* [What is required] Everything below from the line with "total: 9666.75 -> 9693.15" through the line with "shipping: 61.50 -> 13.00" must be retyped exactly, except the pictures.

[Entries supplied]

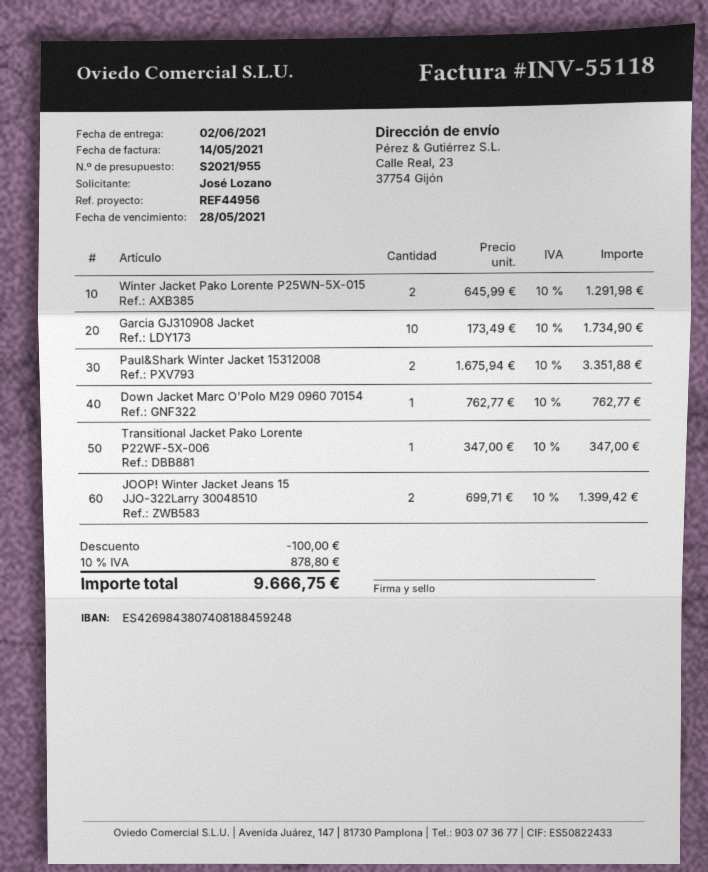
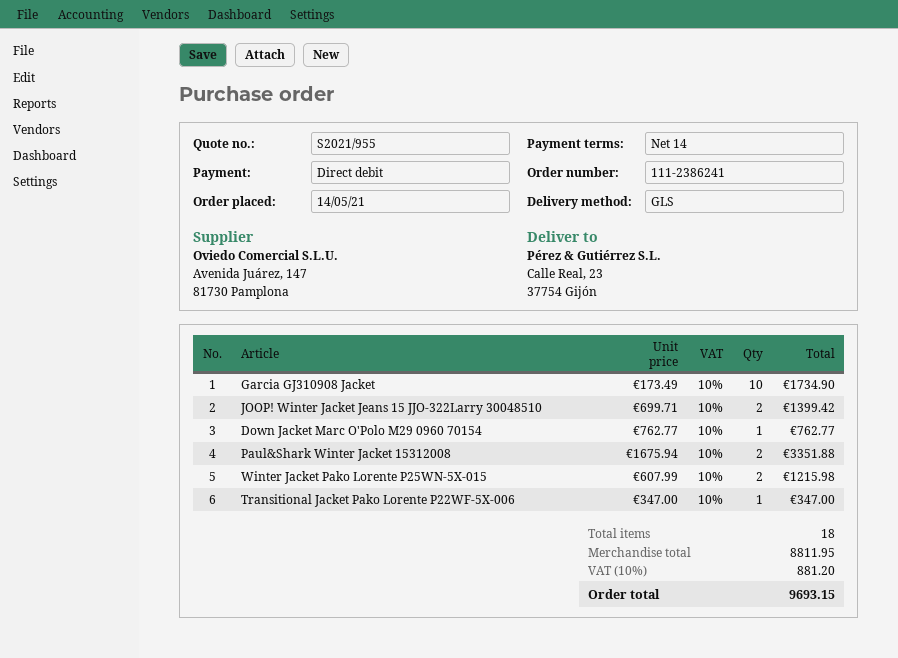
Winter Jacket Pako Lorente P25WN-5X-015: 2 x 645.99 = 1291.98 -> 2 x 607.99 = 1215.98
discount: 100.00 -> none
tax: 10% = 878.80 -> 10% = 881.20
total: 9666.75 -> 9693.15

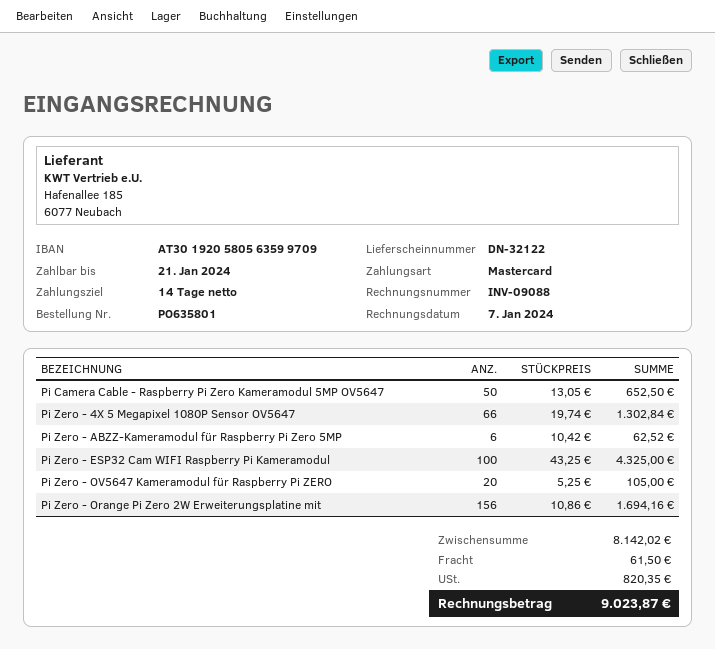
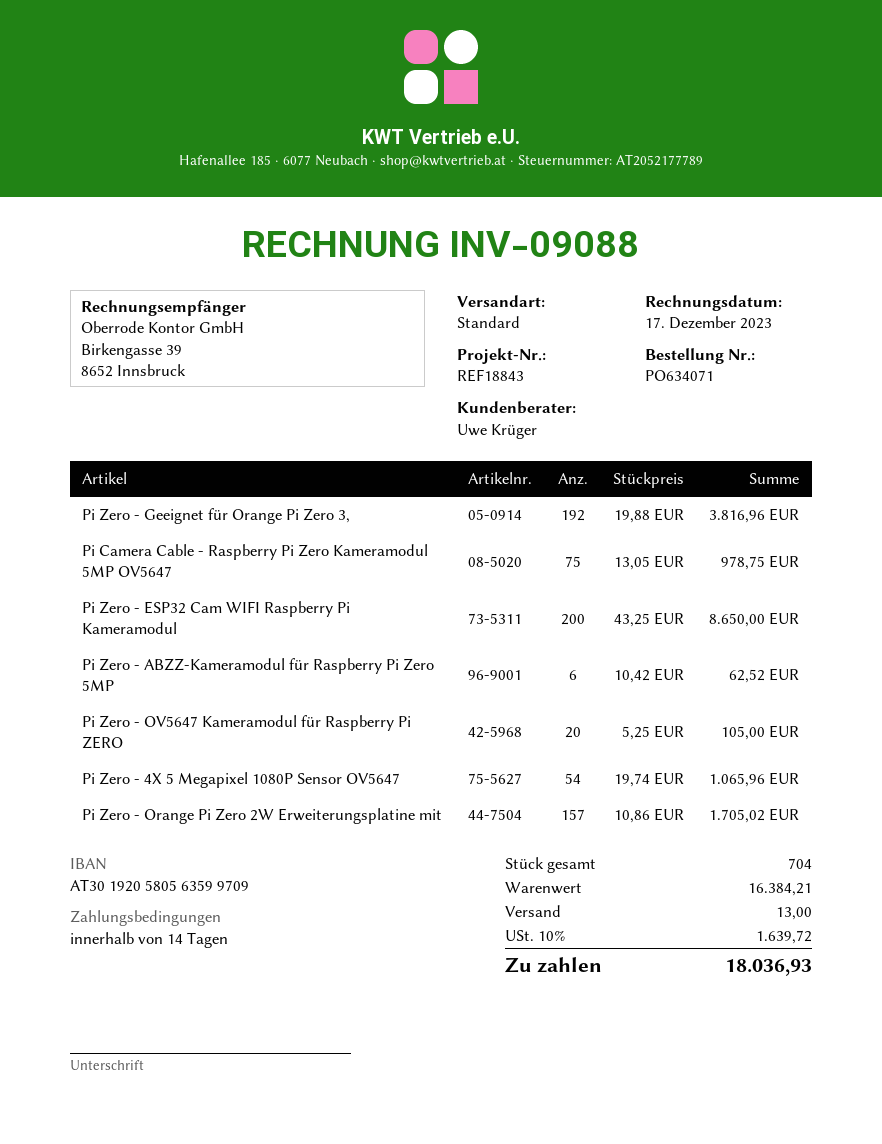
order number: PO635801 -> PO634071
invoice date: 2024-01-07 -> 2023-12-17
Pi Camera Cable - Raspberry Pi Zero Kameramodul 5MP OV5647: 50 x 13.05 = 652.50 -> 75 x 13.05 = 978.75
Pi Zero - 4X 5 Megapixel 1080P Sensor OV5647: 66 x 19.74 = 1302.84 -> 54 x 19.74 = 1065.96
Pi Zero - ESP32 Cam WIFI Raspberry Pi Kameramodul: 100 x 43.25 = 4325.00 -> 200 x 43.25 = 8650.00
Pi Zero - Orange Pi Zero 2W Erweiterungsplatine mit: 156 x 10.86 = 1694.16 -> 157 x 10.86 = 1705.02
Pi Zero - Geeignet für Orange Pi Zero 3,: none -> 192 x 19.88 = 3816.96
subtotal: 8142.02 -> 16384.21
shipping: 61.50 -> 13.00
tax: 820.35 -> 1639.72
total: 9023.87 -> 18036.93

[/Entries supplied]

* [Expected output]
total: 9666.75 -> 9693.15

order number: PO635801 -> PO634071
invoice date: 2024-01-07 -> 2023-12-17
Pi Camera Cable - Raspberry Pi Zero Kameramodul 5MP OV5647: 50 x 13.05 = 652.50 -> 75 x 13.05 = 978.75
Pi Zero - 4X 5 Megapixel 1080P Sensor OV5647: 66 x 19.74 = 1302.84 -> 54 x 19.74 = 1065.96
Pi Zero - ESP32 Cam WIFI Raspberry Pi Kameramodul: 100 x 43.25 = 4325.00 -> 200 x 43.25 = 8650.00
Pi Zero - Orange Pi Zero 2W Erweiterungsplatine mit: 156 x 10.86 = 1694.16 -> 157 x 10.86 = 1705.02
Pi Zero - Geeignet für Orange Pi Zero 3,: none -> 192 x 19.88 = 3816.96
subtotal: 8142.02 -> 16384.21
shipping: 61.50 -> 13.00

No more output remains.